The Mystery Of "The Flu Game"
So, quick question...
Can we still call these the 'Flu Game' 12s?
As of this week, it appears these iconic pair of Jordans might be in desperate need of a rebrand.
The list of memorable moments in Michael Jordan's career is endless. There was 'The Shot' over Craig Ehlo. The shoulder shrug against the Portland Trail Blazers. The push-off – who are we kidding, he pushed off! – against Bryon Russell. And of course, 'The Flu Game.'
However, recent developments have put the lore of 'The Flu Game' in jeopardy.
In the ninth episode of The Last Dance, Jordan and his team recall what happened before Game 5 of the 1998 NBA Finals against Utah.
The story went like this: the night before the game, MJ was up late in his hotel room and got hungry. His team set out on a mission to find an open restaurant and landed on a local pizza joint. The pizza place delivered a pie and according to Jordan's trainer Tim Grover, multiple guys arrived at the door to deliver the pizza.
At that moment, Grover said he knew something was wrong.
Still, Jordan proceeded to eat the pizza and a few hours later, he was throwing up in his hotel room. The next day, he was unable to hold any food down. His condition was described as 'flu-like' symptoms, and as we learned in the docuseries, his mother asked him not to play in Game 5.
Well, of course, he played – and he played well.
The performance came to be known as 'The Flu Game,' adding to Jordan's already untouchable legacy.
He finished with 38 points, 7 rebounds, 5 assists and 3 steals in 44 minutes, and the Bulls won, 90-88.
But this week, even Grover had to back off the game's famous moniker.
Grover expanded on Michael's condition in an interview with CBS Sports this past week.
"One hundred percent it was food poisoning, 100 percent. But obviously it just sounds better to be the 'Flu Game' than the 'Food Poisoning Game.'
There you have it – 'The Flu Game' is no more.
But wait – there's a plot twist.
Craig Fite worked at Pizza Hut in Park City, Utah, from which Jordan ordered the pizza.
Fite joined Colin Cowherd on Tuesday to discuss the actual pizza that was delivered to Jordan's room, explaining that he was a Chicago Bulls fan and oversaw the creation of the pizza himself to ensure it wasn't tampered with.
"It was funny because I happened to make the joke, 'I need to take care of this ... I gotta make this pizza. I don't trust any of you guys. You're all Jazz fans. You'll do something to this pizza.' So I went ahead and made the pizza ... I wanted to help the Bulls there, not lose it for them or make them sick."
Fite also said that only he and one other person delivered the pizza, not multiple people.

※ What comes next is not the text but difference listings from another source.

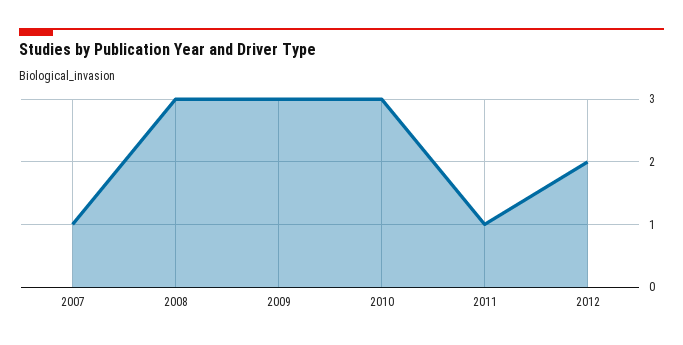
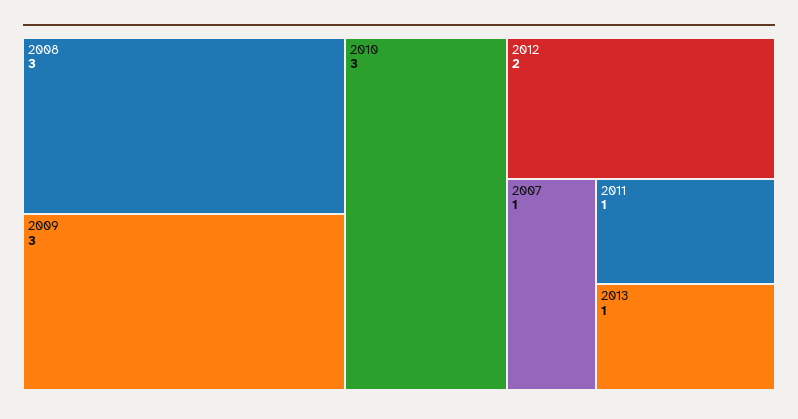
2013: none -> 1

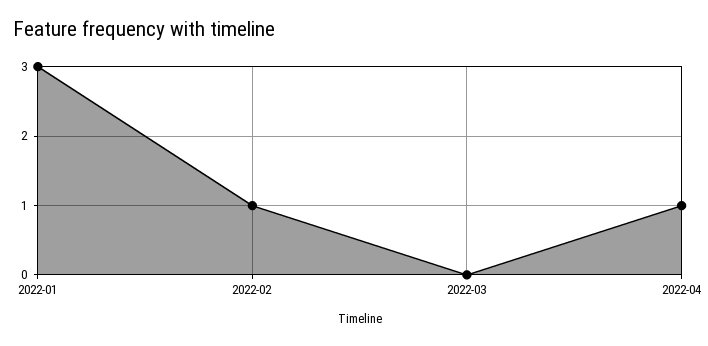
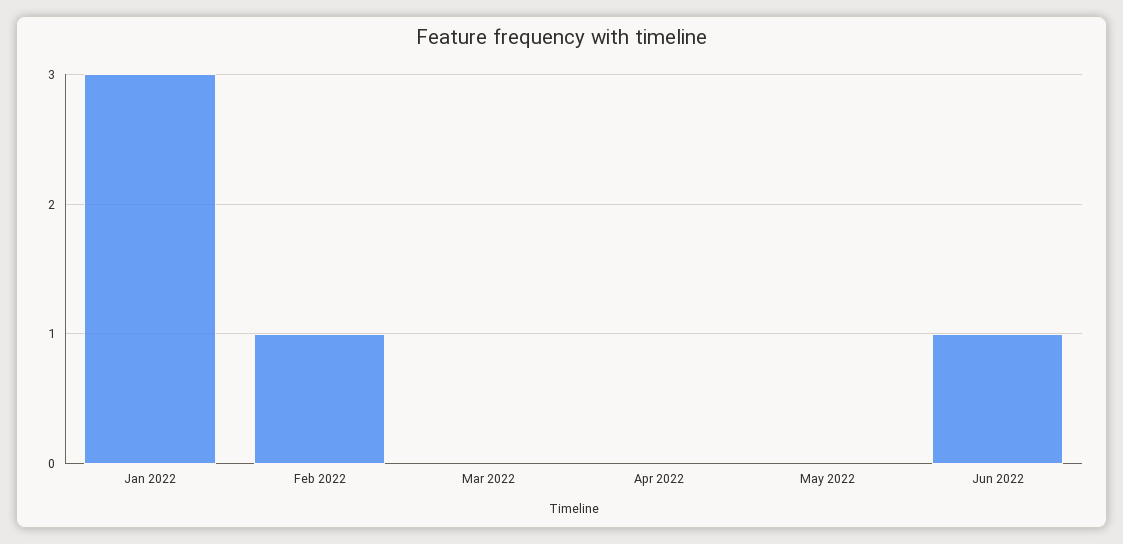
2022-04: 1 -> 0
May 2022: none -> 0
Jun 2022: none -> 1

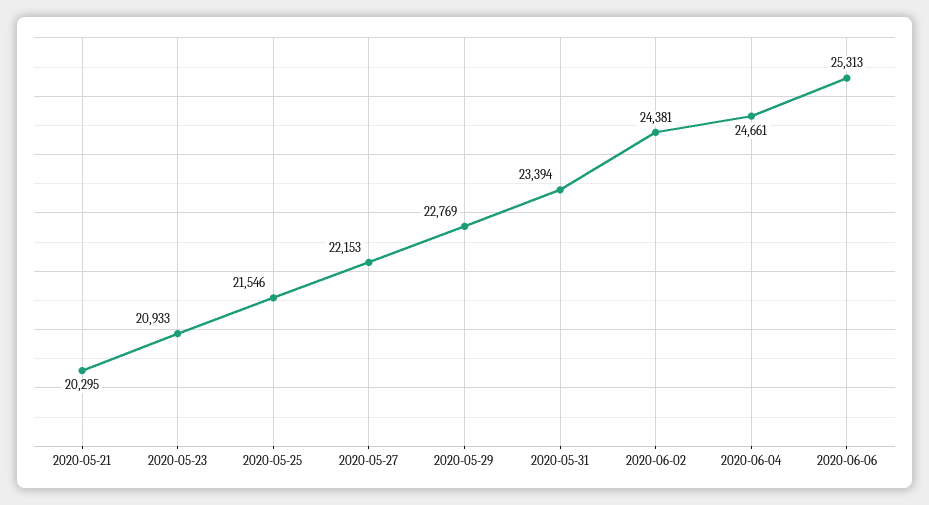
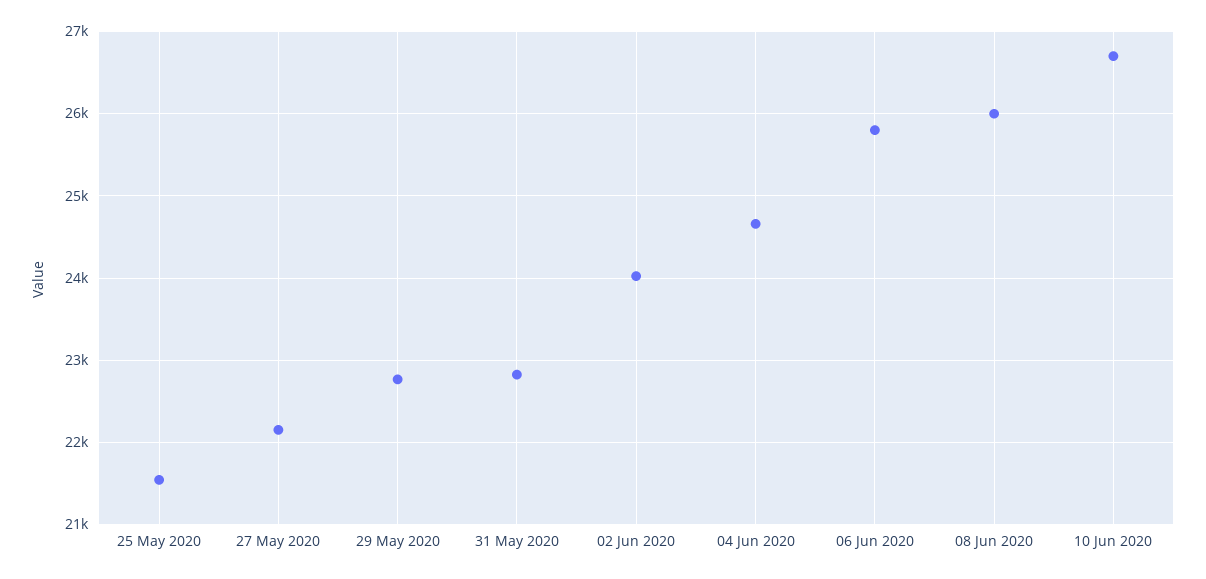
2020-05-21: 20295 -> none
2020-05-23: 20933 -> none
2020-05-31: 23394 -> 22800
2020-06-02: 24381 -> 24000
2020-06-06: 25313 -> 25800
08 Jun 2020: none -> 26000
10 Jun 2020: none -> 26700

So, now that Jordan and his team think it was 'The Food Poisoning Game,' but the food handler has said it wasn't food poisoning, what do we make of this situation? Is iti all folklore? Could it actually have been 'The Flu Game' after all?
Marcellus Wiley thinks that Jordan and his crew are telling a fairytale, just based on the circumstances of the delivery.

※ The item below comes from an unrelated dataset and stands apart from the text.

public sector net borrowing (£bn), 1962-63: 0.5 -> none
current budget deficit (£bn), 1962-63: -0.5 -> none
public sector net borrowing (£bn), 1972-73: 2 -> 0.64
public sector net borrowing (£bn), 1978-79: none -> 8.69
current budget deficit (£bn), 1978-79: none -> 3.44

"I believe the pizza man ... When I heard this story in real time, I immediately was thinking, 'This doesn't sound right.' Five guys show up to the hotel room of Michael Jordan? What happened to all the security detail? ... You mean they got by security five-deep to deliver one pizza? Stop it. That makes no sense.

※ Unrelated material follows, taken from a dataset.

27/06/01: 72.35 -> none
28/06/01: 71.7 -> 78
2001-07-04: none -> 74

Fite corroborated Wiley's assumption that Jordan's mixture of vices might have had something to do with his sickness the next day.
“As soon as you walk into the building you can smell the cigar smoke,” Fite said of the notoriously loose-ship Bulls. “And we get in on the elevator and go up to I think the second floor. As soon as that door opened it felt like you got punched in the face with cigar smoke.”
FS1's Mark Titus also has qualms with the story, but he believes it might have just been a part of Jordan's habit of creating stories in order to keep his competitive edge.
"Maybe it was food poisoning but the story they presented, there's no way it's true. I refuse to believe it. The only thing that makes sense to me is that he thinks he was poisoned because as have learned, Michael Jordan is a psychopath. He comes up with ways to feel like he is slighted. So maybe he contracted the flu and had a pizza delivered to him and made it up in his brain that he was poisoned."
Regardless of how Fite remembers the story as opposed to how Jordan and Grover remember it, MJ wasn't at his best physically for Game 5, so much so that Jordan asked Grover to help get him on his feet for the game.
We're still not sure what to call this game.
Maybe, it was just another virtuoso performance by the greatest athlete of his time.